** Prompt **
Find the string "label" in the data, then copy every line where it is found.
☆ ☆ ☆ ☆
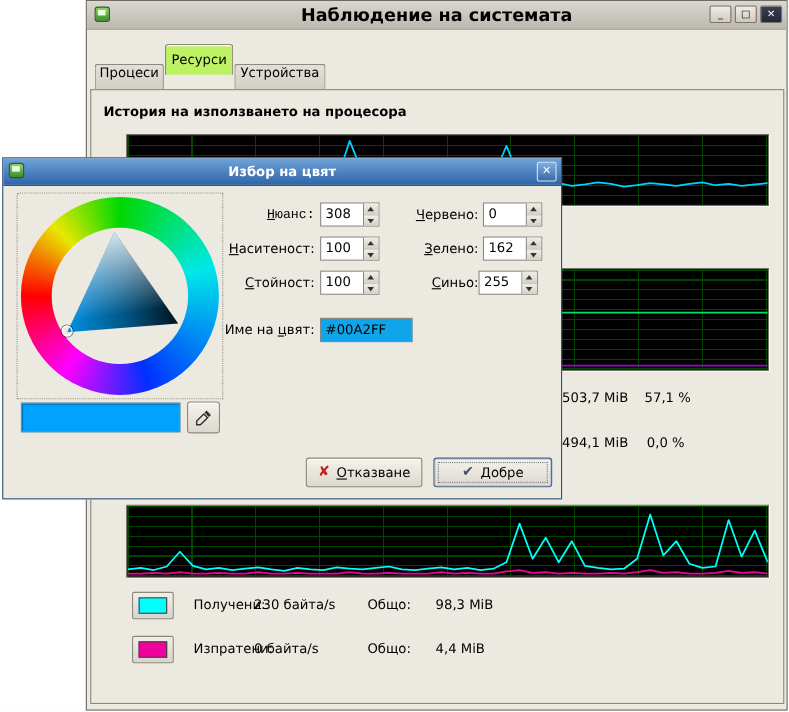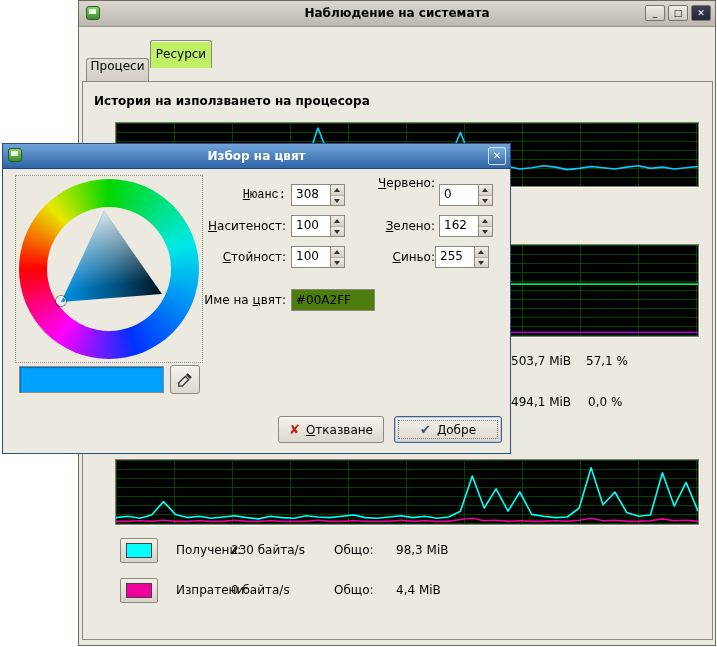--- a/index.html
+++ b/index.html
@@ -7,21 +7,21 @@
           font-family:"DejaVu Sans",sans-serif;font-size:12px;color:#000;}
   .txt{position:absolute;white-space:nowrap;}
   .heading{position:absolute;font-weight:bold;white-space:nowrap;}
 
   
   .main-window{position:absolute;left:78px;top:0;width:638px;height:646px;
                background:#ece9e1;border:1px solid #6e6a61;box-sizing:border-box;z-index:1;}
   .titlebar{position:absolute;left:0;top:0;right:0;height:25px;
             background:linear-gradient(#dad7d0,#bcb8af);border-bottom:1px solid #9a958c;}
   .titlebar .title{position:absolute;left:0;right:0;top:0;line-height:25px;text-align:center;
-                   font-weight:bold;font-size:12px;}
+                   font-weight:bold;font-size:16px;}
   .app-icon{position:absolute;left:7px;top:5px;width:14px;height:14px;background:linear-gradient(#8fd06a,#3d8c2f);
             border:1px solid #2a5e20;border-radius:3px;box-sizing:border-box;}
   .app-icon::after{content:"";position:absolute;left:2px;top:2px;width:7px;height:5px;background:#e8ffe0;}
   .wbtns{position:absolute;right:4px;top:4px;display:flex;gap:3px;}
   .wbtn{width:20px;height:16px;text-align:center;line-height:15px;font-size:9px;
         background:linear-gradient(#f0ede7,#cfcabf);border:1px solid #7a756b;border-radius:2px;
         box-sizing:border-box;cursor:default;}
   .wbtn.close{background:linear-gradient(#3a3f52,#23273a);color:#fff;font-weight:bold;}
 
   .menubar{position:absolute;left:0;top:25px;right:0;height:22px;}
@@ -77,21 +77,21 @@
   .spin{position:absolute;width:54px;height:22px;background:#fff;border:1px solid #8d887e;
         box-sizing:border-box;display:flex;}
   .spin-val{flex:1;padding:2px 0 0 4px;font-size:12px;}
   .steppers{width:13px;display:flex;flex-direction:column;border-left:1px solid #8d887e;}
   .st{flex:1;background:linear-gradient(#f0ede7,#d5d1c8);position:relative;}
   .st.up{border-bottom:1px solid #b5b1a8;}
   .st.up::after{content:"";position:absolute;left:3px;top:3px;border-left:3px solid transparent;
                 border-right:3px solid transparent;border-bottom:4px solid #333;}
   .st.dn::after{content:"";position:absolute;left:3px;top:3px;border-left:3px solid transparent;
                 border-right:3px solid transparent;border-top:4px solid #333;}
-  .text-input{position:absolute;background:#4d7c0f;border:1px solid #8d887e;box-sizing:border-box;
+  .text-input{position:absolute;background:#0ea5e9;border:1px solid #8d887e;box-sizing:border-box;
               padding:3px 0 0 4px;font-size:12px;}
   .preview{position:absolute;left:16px;top:222px;width:145px;height:27px;border:1px solid #8d887e;
            box-shadow:inset 1px 1px 1px rgba(0,0,0,.3);box-sizing:border-box;}
   .tool-btn{position:absolute;left:167px;top:221px;width:30px;height:29px;
             background:linear-gradient(#f5f2ec,#dcd8cf);border:1px solid #8d887e;border-radius:3px;
             box-sizing:border-box;display:flex;align-items:center;justify-content:center;
             box-shadow:inset 0 1px 0 #fff;}
   .btn{position:absolute;height:27px;display:flex;align-items:center;justify-content:center;gap:6px;
        background:linear-gradient(#f5f2ec,#dcd8cf);border:1px solid #8d887e;border-radius:3px;
        box-sizing:border-box;font-size:12px;box-shadow:inset 0 1px 0 #fff;}
@@ -114,20 +114,21 @@
       <span class="wbtns">
         <span class="wbtn">_</span>
         <span class="wbtn">□</span>
         <span class="wbtn close">✕</span>
       </span>
     </div>
 
 
     <div class="tab inactive" style="left:7px;width:63px;">Процеси</div>
     <div class="tab active" style="left:71px;width:62px;">Ресурси</div>
+    <div class="tab inactive" style="left:134px;width:83px;">Устройства</div>
 
     <div class="notebook"></div>
 
     <div class="heading" style="left:15px;top:93px;z-index:2;">История на използването на процесора</div>
 
     <div class="chart" style="left:36px;top:121px;width:584px;height:65px;">
       <svg class="chart-svg" viewBox="0 0 582 63" preserveAspectRatio="none">
           <polyline points="0.0,45.4 11.9,44.1 23.8,46.6 35.6,43.5 47.5,44.7 59.4,46.0 71.3,42.8 83.1,44.1 95.0,45.4 106.9,47.3 118.8,44.1 130.7,42.2 142.5,44.7 154.4,46.0 166.3,43.5 178.2,45.4 190.0,41.6 201.9,5.0 213.8,34.6 225.7,44.1 237.6,46.0 249.4,44.7 261.3,43.5 273.2,45.4 285.1,46.6 296.9,44.1 308.8,42.2 320.7,44.7 332.6,37.8 344.4,9.5 356.3,39.1 368.2,44.1 380.1,45.4 392.0,43.5 403.8,46.0 415.7,44.7 427.6,42.8 439.5,44.1 451.3,46.6 463.2,45.4 475.1,43.5 487.0,44.7 498.9,46.0 510.7,44.1 522.6,42.8 534.5,45.4 546.4,44.1 558.2,46.0 570.1,44.7 582.0,43.5" fill="none" stroke="#00d2ff" stroke-width="1.6" stroke-linejoin="round" vector-effect="non-scaling-stroke"></polyline>
         </svg>
     </div>
@@ -208,21 +209,21 @@
 
     <span class="fld-label" style="left:193px;top:106px;width:90px;"><span class="mn">С</span><span>тойност:</span></span>
     <div class="spin" style="left:288px;top:102px;">
       <span class="spin-val">100</span>
       <span class="steppers">
           <span class="st up"></span>
           <span class="st dn"></span>
         </span>
     </div>
 
-    <span class="fld-label" style="left:345px;top:32px;width:87px;"><span class="mn">Ч</span><span>ервено:</span></span>
+    <span class="fld-label" style="left:345px;top:44px;width:87px;"><span class="mn">Ч</span><span>ервено:</span></span>
     <div class="spin" style="left:436px;top:40px;">
       <span class="spin-val">0</span>
       <span class="steppers">
           <span class="st up"></span>
           <span class="st dn"></span>
         </span>
     </div>
 
     <span class="fld-label" style="left:345px;top:75px;width:87px;"><span class="mn">З</span><span>елено:</span></span>
     <div class="spin" style="left:436px;top:71px;">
☆ ☆ ☆ ☆
** Output below **
     <span class="fld-label" style="left:193px;top:106px;width:90px;"><span class="mn">С</span><span>тойност:</span></span>
-    <span class="fld-label" style="left:345px;top:32px;width:87px;"><span class="mn">Ч</span><span>ервено:</span></span>
+    <span class="fld-label" style="left:345px;top:44px;width:87px;"><span class="mn">Ч</span><span>ервено:</span></span>
     <span class="fld-label" style="left:345px;top:75px;width:87px;"><span class="mn">З</span><span>елено:</span></span>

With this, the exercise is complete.